The more likely attraction for China is access to improving shipping routes through the Arctic as that region warms due to climate change. Last month, one of China’s top experts on polar policy predicted that, by 2020, as much as 15% of his country’s trade would move through the Arctic’s Northern Sea Route. Even if that estimate is exaggerated, there is no reason to doubt that continued shrinking of Arctic ice cover will enhance the area’s importance.

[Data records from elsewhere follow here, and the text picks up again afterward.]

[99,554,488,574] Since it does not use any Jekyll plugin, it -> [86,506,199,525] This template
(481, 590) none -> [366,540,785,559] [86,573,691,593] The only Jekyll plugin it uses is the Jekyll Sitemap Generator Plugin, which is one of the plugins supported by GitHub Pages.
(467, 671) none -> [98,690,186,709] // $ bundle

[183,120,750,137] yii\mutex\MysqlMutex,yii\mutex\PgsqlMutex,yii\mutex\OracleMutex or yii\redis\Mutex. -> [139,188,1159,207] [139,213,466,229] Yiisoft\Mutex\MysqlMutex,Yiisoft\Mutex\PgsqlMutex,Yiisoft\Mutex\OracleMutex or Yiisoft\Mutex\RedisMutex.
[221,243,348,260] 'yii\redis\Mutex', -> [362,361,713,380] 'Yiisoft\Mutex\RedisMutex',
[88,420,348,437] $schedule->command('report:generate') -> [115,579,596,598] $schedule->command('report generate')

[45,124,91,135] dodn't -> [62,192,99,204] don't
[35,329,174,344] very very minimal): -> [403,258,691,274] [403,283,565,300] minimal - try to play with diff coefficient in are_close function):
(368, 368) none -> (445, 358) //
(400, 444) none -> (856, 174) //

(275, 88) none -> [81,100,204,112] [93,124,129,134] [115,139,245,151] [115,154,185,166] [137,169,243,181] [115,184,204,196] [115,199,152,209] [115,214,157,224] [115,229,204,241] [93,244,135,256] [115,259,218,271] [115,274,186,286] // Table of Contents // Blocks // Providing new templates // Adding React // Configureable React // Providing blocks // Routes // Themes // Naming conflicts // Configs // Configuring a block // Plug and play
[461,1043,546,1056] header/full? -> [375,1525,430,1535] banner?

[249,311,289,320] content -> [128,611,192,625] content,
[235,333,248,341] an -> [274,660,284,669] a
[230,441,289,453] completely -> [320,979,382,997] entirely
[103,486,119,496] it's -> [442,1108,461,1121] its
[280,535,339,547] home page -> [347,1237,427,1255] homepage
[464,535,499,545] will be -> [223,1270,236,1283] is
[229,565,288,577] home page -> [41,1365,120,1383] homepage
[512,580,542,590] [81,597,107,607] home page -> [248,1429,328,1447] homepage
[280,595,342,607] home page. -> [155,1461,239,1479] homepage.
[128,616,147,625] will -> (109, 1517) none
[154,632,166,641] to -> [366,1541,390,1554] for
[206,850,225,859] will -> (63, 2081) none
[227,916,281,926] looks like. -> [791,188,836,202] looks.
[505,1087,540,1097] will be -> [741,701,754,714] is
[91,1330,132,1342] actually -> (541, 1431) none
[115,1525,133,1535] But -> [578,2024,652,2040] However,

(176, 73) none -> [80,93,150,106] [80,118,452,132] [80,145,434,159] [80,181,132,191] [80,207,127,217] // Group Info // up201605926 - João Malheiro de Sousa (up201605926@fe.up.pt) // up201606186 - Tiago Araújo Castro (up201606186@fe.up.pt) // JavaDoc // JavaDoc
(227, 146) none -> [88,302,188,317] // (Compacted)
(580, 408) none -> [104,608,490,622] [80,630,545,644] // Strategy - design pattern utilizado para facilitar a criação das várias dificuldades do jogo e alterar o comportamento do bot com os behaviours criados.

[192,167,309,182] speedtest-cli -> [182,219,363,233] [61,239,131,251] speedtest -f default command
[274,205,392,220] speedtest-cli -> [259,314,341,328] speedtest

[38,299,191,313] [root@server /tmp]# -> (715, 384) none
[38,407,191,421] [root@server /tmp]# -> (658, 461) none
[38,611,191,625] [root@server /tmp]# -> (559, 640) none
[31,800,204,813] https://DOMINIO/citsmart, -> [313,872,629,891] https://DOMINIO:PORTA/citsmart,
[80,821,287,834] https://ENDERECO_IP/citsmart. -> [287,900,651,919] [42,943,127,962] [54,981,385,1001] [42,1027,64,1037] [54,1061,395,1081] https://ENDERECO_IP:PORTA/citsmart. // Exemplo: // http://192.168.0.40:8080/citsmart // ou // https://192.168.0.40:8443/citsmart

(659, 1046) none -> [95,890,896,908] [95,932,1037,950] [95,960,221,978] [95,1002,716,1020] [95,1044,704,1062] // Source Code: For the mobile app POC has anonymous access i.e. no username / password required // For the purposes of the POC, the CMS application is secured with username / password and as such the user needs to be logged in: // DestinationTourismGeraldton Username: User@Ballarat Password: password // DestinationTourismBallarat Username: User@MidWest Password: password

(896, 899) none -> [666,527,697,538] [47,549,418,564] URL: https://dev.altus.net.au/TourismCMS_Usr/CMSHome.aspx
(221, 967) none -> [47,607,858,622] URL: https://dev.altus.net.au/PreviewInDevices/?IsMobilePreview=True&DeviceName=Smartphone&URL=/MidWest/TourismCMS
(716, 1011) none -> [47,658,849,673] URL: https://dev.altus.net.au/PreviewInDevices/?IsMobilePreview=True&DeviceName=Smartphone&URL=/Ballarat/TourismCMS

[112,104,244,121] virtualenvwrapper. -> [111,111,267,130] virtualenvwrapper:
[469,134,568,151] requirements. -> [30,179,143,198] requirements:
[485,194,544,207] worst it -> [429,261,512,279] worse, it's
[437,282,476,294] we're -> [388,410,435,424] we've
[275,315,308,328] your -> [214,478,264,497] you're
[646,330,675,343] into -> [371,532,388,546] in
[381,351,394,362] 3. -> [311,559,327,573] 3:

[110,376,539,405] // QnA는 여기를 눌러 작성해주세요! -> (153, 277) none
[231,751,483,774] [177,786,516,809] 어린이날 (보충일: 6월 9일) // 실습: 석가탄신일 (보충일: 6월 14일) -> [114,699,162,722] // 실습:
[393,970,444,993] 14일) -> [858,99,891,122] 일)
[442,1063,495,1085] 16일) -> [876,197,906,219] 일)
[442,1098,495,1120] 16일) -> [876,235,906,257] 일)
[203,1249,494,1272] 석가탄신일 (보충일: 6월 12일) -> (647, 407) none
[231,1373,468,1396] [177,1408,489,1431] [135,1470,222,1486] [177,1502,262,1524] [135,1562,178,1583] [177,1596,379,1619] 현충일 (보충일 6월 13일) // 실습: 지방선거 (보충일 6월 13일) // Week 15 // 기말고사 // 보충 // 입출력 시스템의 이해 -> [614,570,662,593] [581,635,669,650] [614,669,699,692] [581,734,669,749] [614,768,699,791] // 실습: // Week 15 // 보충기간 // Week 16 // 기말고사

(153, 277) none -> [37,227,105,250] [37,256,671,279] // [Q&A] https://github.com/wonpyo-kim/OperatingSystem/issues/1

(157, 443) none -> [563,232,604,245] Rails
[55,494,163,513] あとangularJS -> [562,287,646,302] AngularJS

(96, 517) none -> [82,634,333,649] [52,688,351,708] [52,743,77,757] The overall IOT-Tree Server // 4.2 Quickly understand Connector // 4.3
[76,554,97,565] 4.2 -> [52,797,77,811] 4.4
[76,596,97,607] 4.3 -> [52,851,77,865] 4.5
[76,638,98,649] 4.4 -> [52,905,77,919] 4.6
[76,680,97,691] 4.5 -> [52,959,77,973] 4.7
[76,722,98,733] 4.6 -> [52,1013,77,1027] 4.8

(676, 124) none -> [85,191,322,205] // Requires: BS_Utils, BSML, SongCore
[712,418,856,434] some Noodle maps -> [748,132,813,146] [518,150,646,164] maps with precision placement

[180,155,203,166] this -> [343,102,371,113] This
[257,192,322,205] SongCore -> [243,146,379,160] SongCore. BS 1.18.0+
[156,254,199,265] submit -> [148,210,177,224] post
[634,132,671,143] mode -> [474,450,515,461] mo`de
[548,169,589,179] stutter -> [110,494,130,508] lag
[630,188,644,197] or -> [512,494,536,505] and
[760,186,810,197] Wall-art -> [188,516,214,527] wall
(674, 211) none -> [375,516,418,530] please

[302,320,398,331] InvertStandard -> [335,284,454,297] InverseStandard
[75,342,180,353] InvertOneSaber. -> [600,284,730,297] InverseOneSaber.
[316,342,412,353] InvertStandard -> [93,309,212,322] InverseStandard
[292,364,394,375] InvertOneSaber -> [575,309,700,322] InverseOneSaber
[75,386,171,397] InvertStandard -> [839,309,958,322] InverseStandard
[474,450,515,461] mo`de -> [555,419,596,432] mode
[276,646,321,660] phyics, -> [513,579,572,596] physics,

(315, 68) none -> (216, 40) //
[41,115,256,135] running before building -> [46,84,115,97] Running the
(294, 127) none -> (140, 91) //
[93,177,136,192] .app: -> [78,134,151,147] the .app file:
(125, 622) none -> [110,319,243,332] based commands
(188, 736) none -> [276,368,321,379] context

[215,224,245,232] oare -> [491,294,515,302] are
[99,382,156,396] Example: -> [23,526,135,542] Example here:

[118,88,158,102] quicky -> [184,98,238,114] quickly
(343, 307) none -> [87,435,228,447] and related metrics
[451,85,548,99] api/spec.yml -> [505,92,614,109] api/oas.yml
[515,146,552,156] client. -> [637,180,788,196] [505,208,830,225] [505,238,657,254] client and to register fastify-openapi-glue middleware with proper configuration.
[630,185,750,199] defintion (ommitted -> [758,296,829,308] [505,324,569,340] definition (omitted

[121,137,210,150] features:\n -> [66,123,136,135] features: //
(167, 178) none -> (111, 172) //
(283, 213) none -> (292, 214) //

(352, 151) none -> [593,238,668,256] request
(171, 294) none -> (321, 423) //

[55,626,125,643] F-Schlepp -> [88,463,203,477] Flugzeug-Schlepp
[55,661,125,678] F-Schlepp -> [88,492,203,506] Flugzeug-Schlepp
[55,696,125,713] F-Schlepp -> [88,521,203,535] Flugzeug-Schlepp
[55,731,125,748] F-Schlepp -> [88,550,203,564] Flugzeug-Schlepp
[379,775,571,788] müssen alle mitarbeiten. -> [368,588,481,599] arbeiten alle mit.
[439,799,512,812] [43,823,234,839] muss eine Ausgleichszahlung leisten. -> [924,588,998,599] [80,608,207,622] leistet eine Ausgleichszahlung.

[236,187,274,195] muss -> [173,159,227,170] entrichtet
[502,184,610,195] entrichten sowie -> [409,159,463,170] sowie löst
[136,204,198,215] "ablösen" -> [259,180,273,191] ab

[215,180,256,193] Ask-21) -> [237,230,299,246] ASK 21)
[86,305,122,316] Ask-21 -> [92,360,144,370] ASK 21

Like South Korea and Japan, China hopes next month to be approved for permanent observer status on the Arctic Council, an eight-member intergovernmental body that seeks to co-ordinate policy for the area. But according to Linda Jakobson, the director of the East Asia programme at Australia’s Lowy Institute for International Policy, China’s Arctic aspirations have “evoked the same kind of concern, even anxiety, that throughout history has accompanied the rise of a large power.” Those concerns, she writes, were aggravated by the “aggressive posture of China’s representative” five months ago at the council’s observers' meeting in Sweden.

An odd-looking effort by a Chinese developer to build an “eco-golf course” and luxury resort on a 300 square km tract in Iceland’s desolate north-east corner also aroused suspicions about China’s strategic intentions in the region. The logic behind the proposal to create a haven of solitude and clean air for wealthy Chinese visitors failed to convince Icelandic officials, who did not agree to waive restrictions against foreign ownership of land.

The new trade agreement, signed during a five-day visit to China by Iceland's prime minister, Johanna Sigurdardottir, will result in the waiver in coming years of most tariffs in the two countries’ bilateral trade, which last year rose to $424m, by Iceland’s reckoning.

But for China, the ability to import more Icelandic fish with lower tariff duties would seem to pale in comparison to the importance of enhancing its influence in the region.

According to Anne-Marie Brady, an expert at New Zealand’s University of Canterbury, current arrangements leave China shut out of multilateral decision-making about the changing Arctic environment. The desire to have a greater say, and assert its legitimate interests in the region, she recently wrote, is behind a curious new bit of official phraseology. China’s own experts have taken to calling it a “near Arctic state.”